All five stories in this Dell paperback have the detective operating at peak form, and it contains his last case from 1930 called “Death & Company.” It’s a short work with the Operative a lot less active as in the other stories. My guess is that Hammett was winding down on the character, but it’s an excellent who-done–it. In the story the Old Man puts the Op on a kidnapping case and mysteriously the pickup money doesn’t get claimed. Infidelity is at play here and of course a murdered battered body gets stumbled upon. All I'll say is, the final Continental Op appearance is another good one.

The five pulp stories in "The Return of the Continental Op" are:

'The Whosis Kid" (1925)
"The Gutting of Couffignal" (1925)
"Death & Company" (1930)
"One Hour" (1924)
"The Tenth Clue" (1924)

5 comments:

Anonymous said...

Of all the Op's stories, my favorite has to be 'Corkscrew'.
The fish-out-of-water urban Op in Cowboy Country, the great supporting cast with even greater names (the cowboy named Milk River...), and the extraordinarily delicious dialogue make that tale one I return to again and again.

John Hocking

August West said...

John: Can't argue on that pick. Besides have a wonderful title, it's so relevant to the way Hammett shapes the story. Your description of a "fish-out-of-water urban Op" nails it.

A.W.

Scott D. Parker said...

August,

Reading your review has made me want to find all the Op stories. I'm wondering: is there an omnibus edition of all Op stories somewhere? Every collection on Amazon doesn't seem to bring every Op story together.
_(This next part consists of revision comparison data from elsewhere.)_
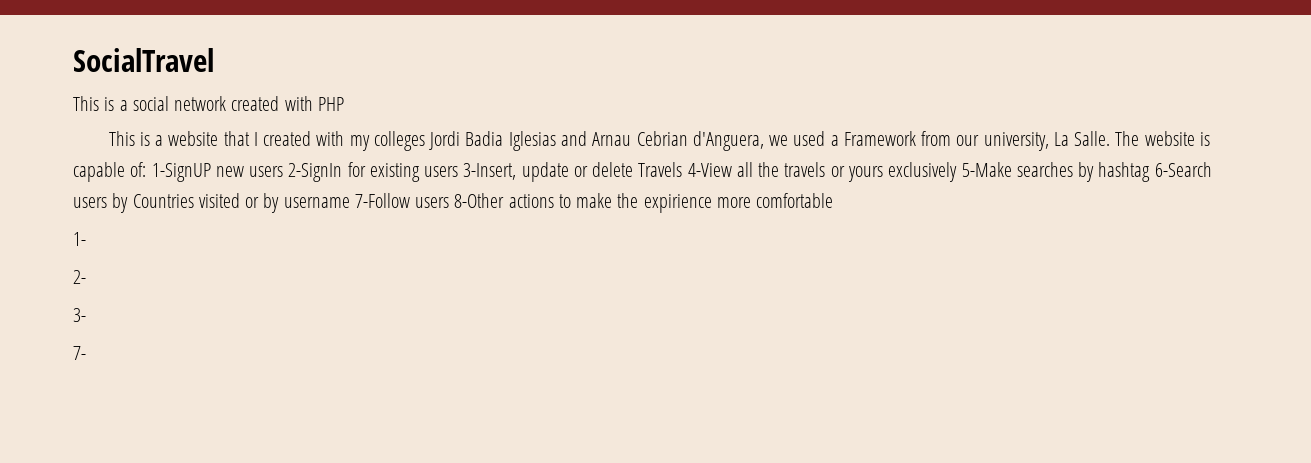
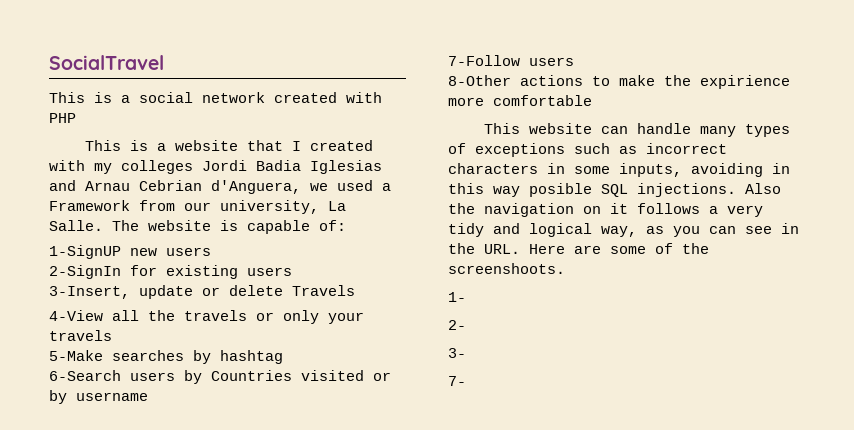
- The website is capable of: 1-SignUP new users 2-SignIn for existing users 3-Insert, update or delete Travels 4-View all the travels or yours exclusively 5-Make searches by hashtag 6-Search users by Countries visited or by username 7-Follow users 8-Other actions to make the expirience more comfortable
+ The website is capable of:
+ 1-SignUP new users
+ 2-SignIn for existing users
+ 3-Insert, update or delete Travels
+ 4-View all the travels or only your travels
+ 5-Make searches by hashtag
+ 6-Search users by Countries visited or by username
+ 7-Follow users
+ 8-Other actions to make the expirience more comfortable
+ This website can handle many types of exceptions such as incorrect characters in some inputs, avoiding in this way posible SQL injections. Also the navigation on it follows a very tidy and logical way, as you can see in the URL. Here are some of the screenshoots.

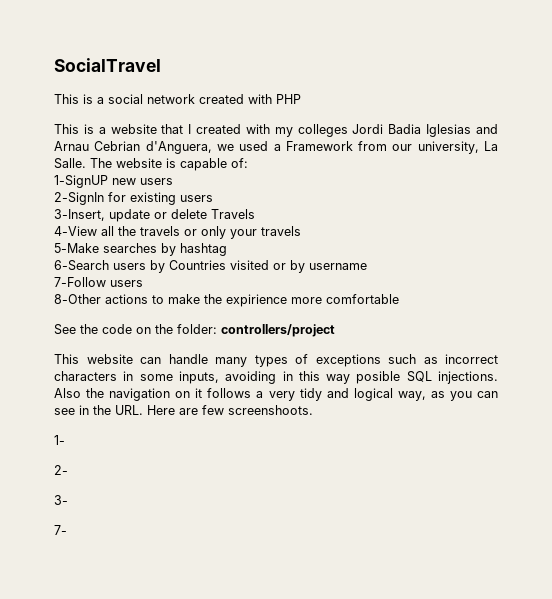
+ See the code on the folder: controllers/project
- Also the navigation on it follows a very tidy and logical way, as you can see in the URL. Here are some of the screenshoots.
+ Also the navigation on it follows a very tidy and logical way, as you can see in the URL. Here are few screenshoots.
BTW, thanks for the name drop.

Saint Mike said...

Does anyone know of a rendition or production of "The Whosis Kid" or "Whoosis" that was played at the Jone Beach or Marine Theater at Zach's Bay on Long Island (NY) in 1953. I have notes of the things my mother did in the summer of 1953 and "Whosis" is written down twice. I thought it was a movie, but I couldn't find it having been produced and then I say that she saw it at Jones Beach. Does anyone know where to find out what production were at the Marine Theater in 1953 or if there was a stage play of "The Whosis Kid" in 1953? Thanks for any help you can give. CWT

Anonymous said...

Superb story. It is among my Op favorites as well, alongside The House in Turk Street and The Main Death.